Exercise objective:
Leave every picture out and give back the lines below from the first through the line that holds "background: #e5e5e5 ->", exactly as written.
=== Section Start ===
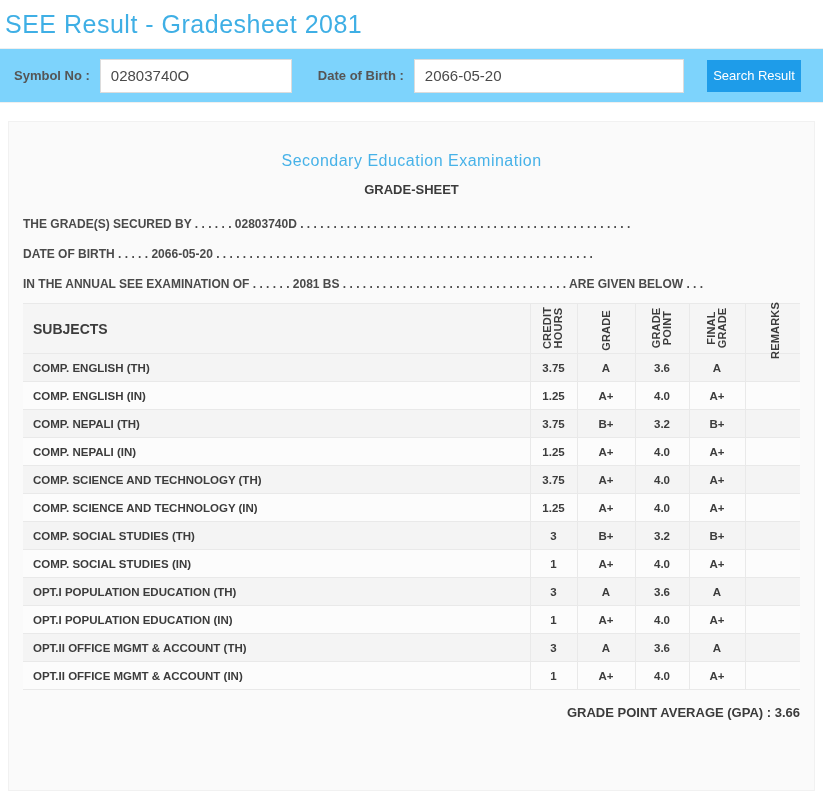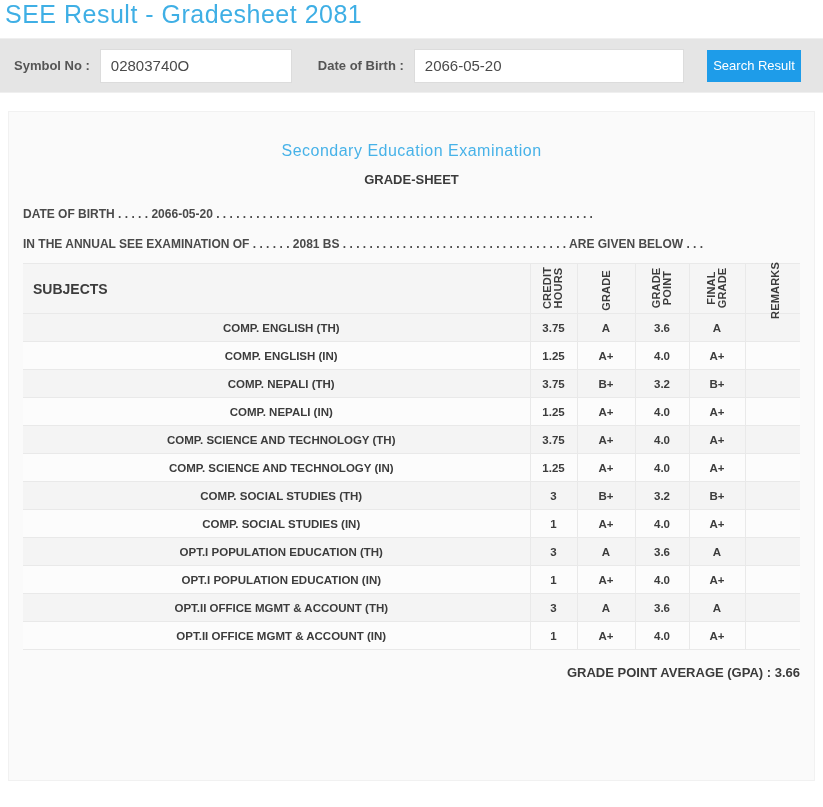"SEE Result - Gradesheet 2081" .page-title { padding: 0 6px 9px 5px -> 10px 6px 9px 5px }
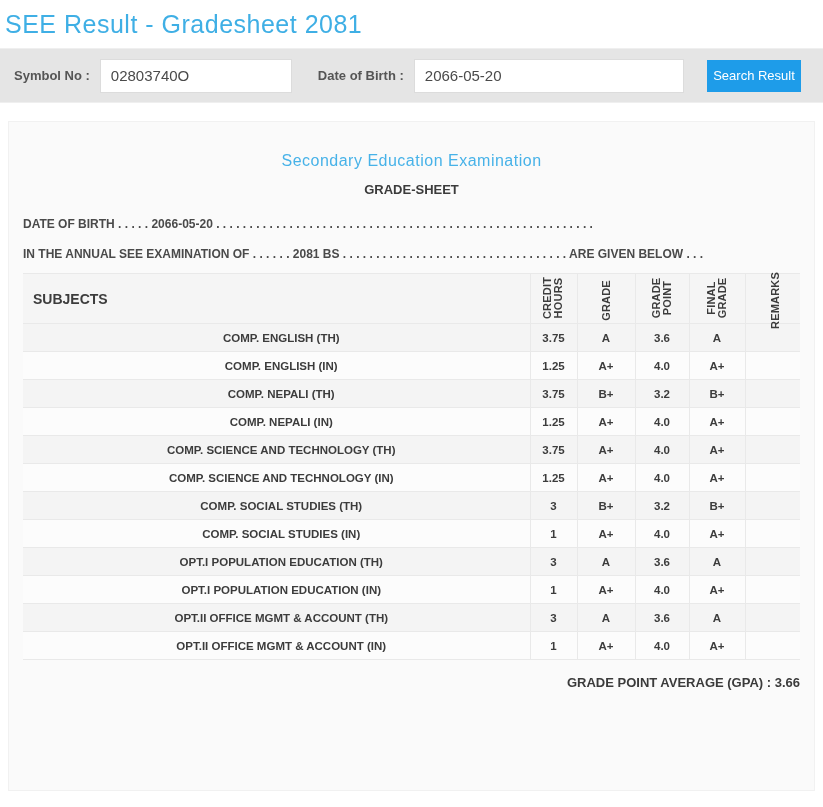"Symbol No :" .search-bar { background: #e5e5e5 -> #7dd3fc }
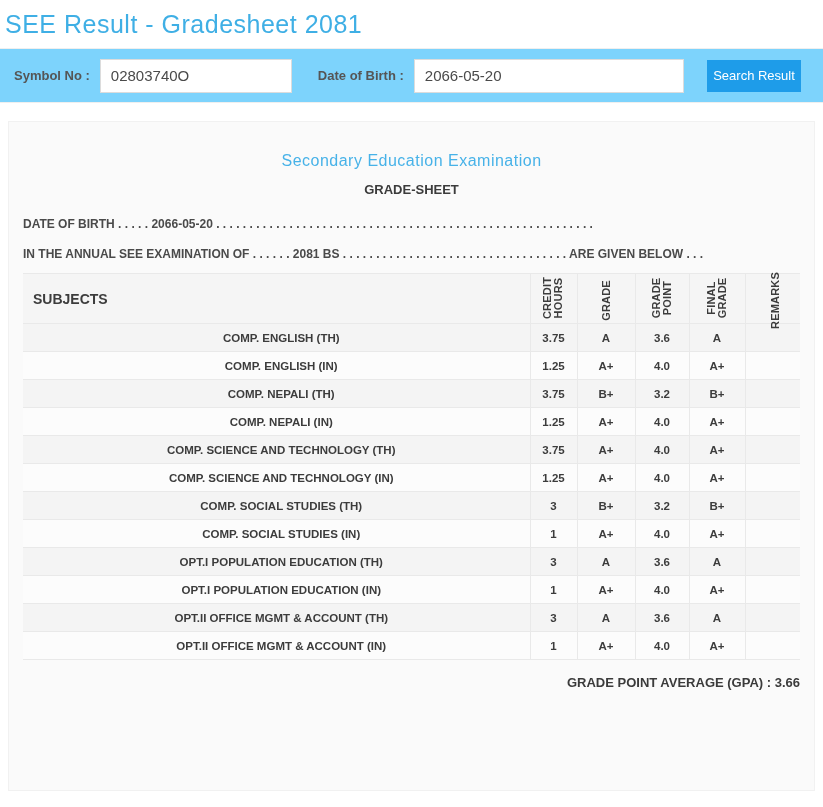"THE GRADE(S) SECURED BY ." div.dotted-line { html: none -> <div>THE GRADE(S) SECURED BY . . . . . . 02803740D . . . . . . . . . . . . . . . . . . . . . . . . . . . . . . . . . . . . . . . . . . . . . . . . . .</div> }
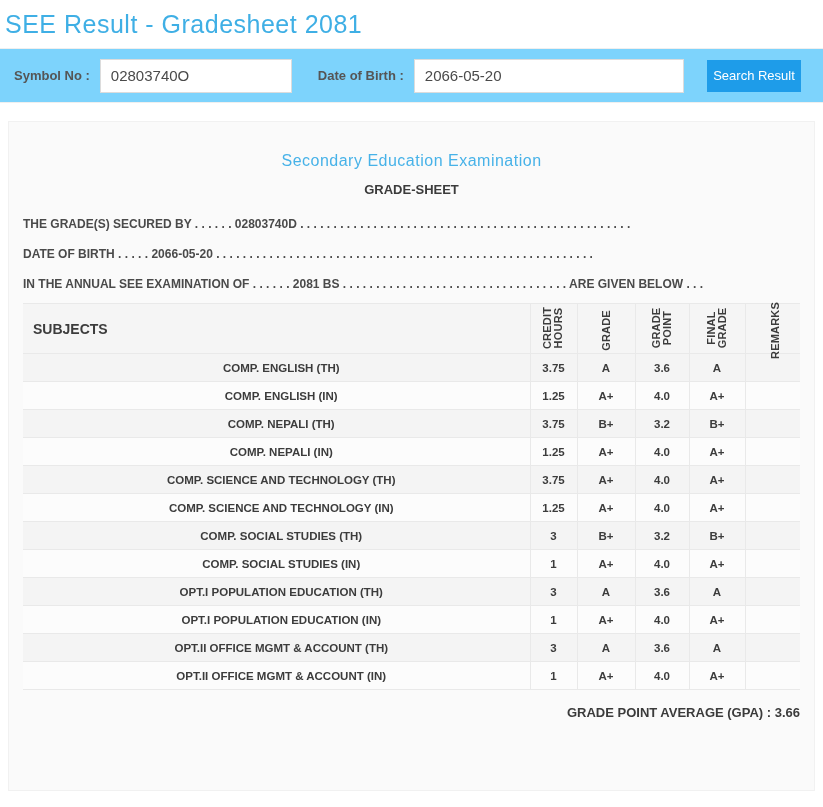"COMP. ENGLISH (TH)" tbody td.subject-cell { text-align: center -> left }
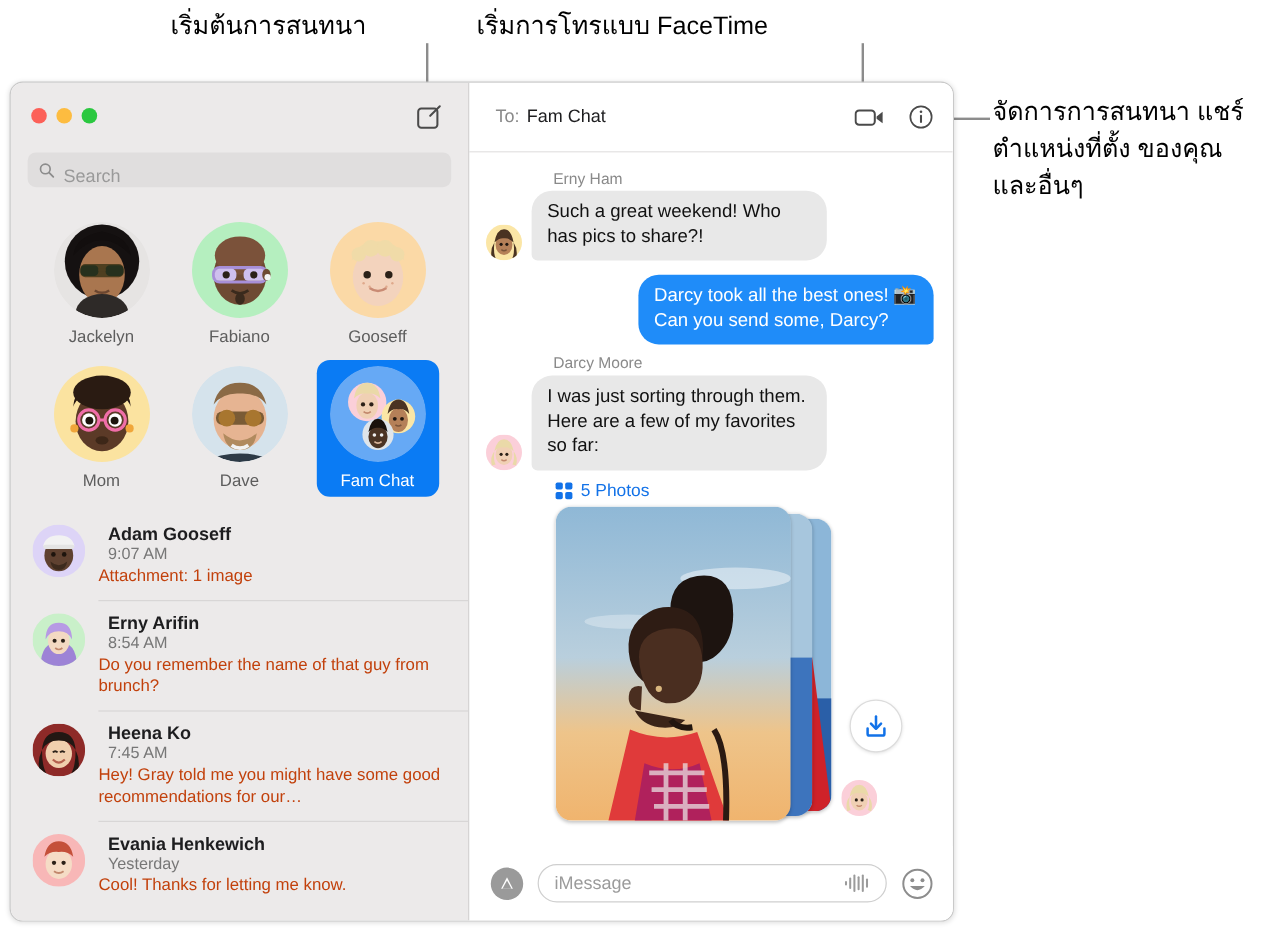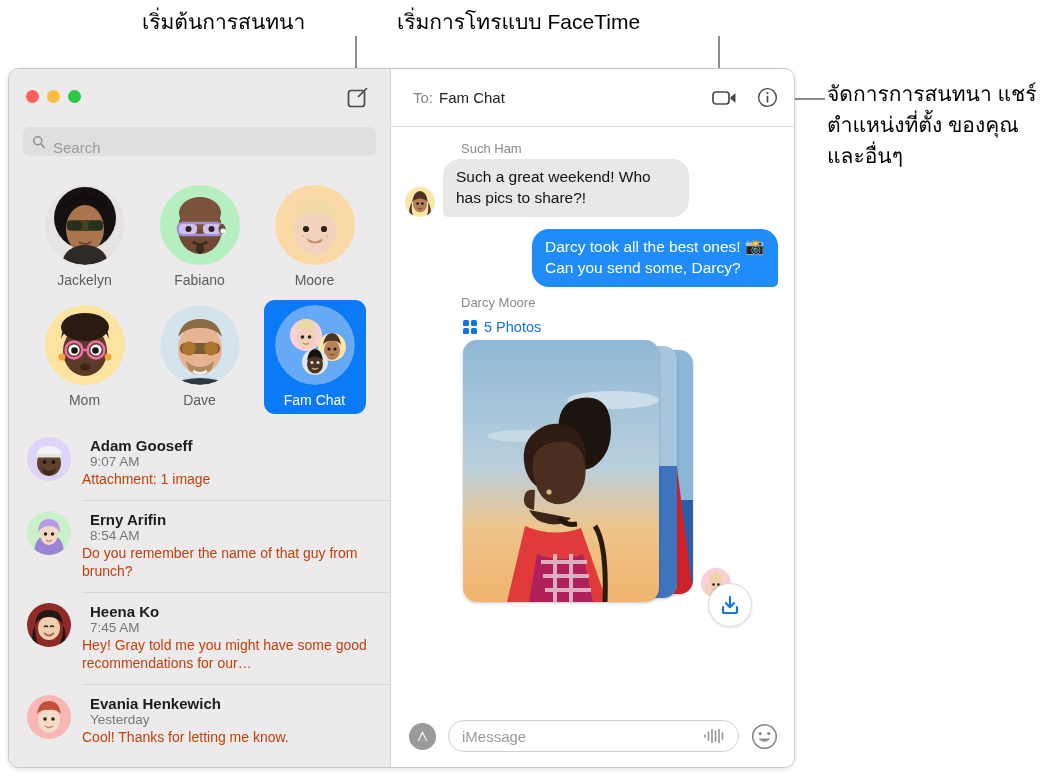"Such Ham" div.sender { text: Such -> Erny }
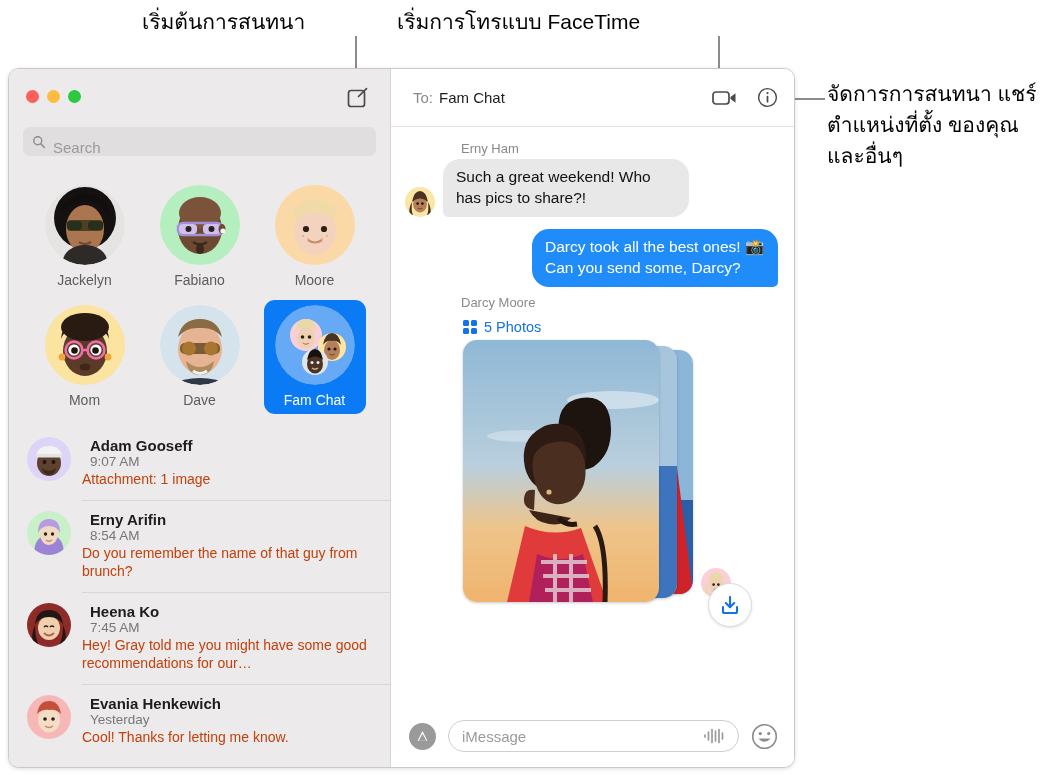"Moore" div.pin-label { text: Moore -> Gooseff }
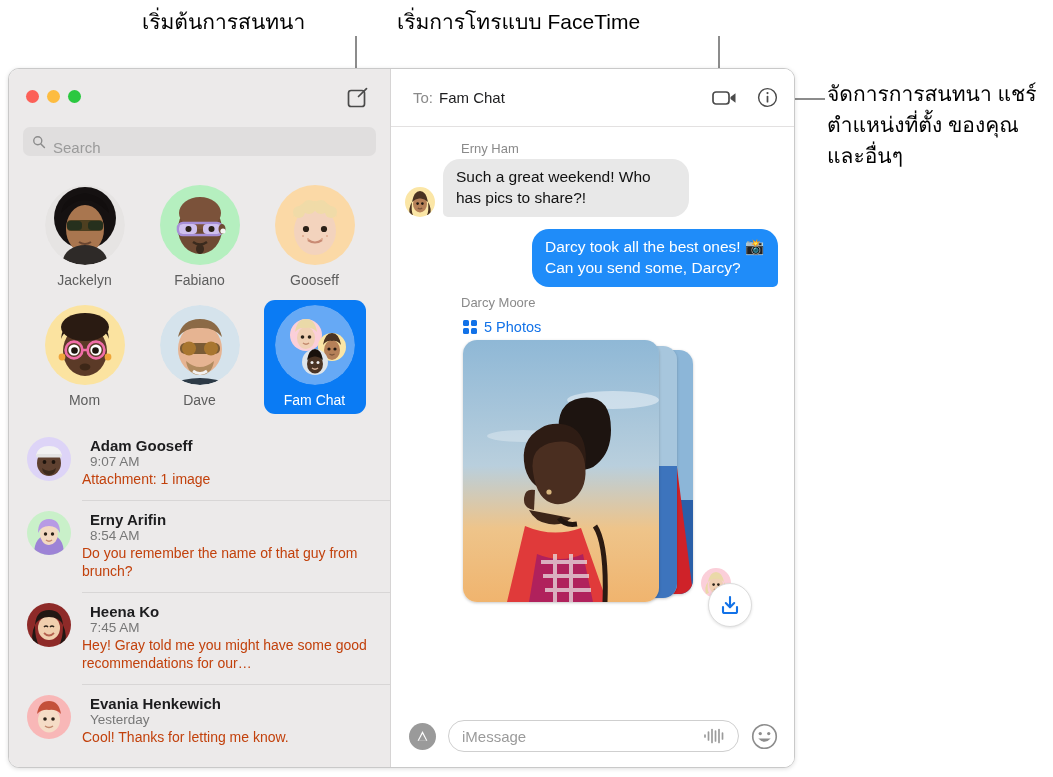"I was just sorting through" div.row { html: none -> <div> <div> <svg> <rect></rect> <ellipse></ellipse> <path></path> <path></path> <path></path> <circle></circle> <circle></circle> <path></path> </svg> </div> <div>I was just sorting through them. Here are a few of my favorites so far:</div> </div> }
=== Section End ===
Exercise result:
"SEE Result - Gradesheet 2081" .page-title { padding: 0 6px 9px 5px -> 10px 6px 9px 5px }
"Symbol No :" .search-bar { background: #e5e5e5 -> #7dd3fc }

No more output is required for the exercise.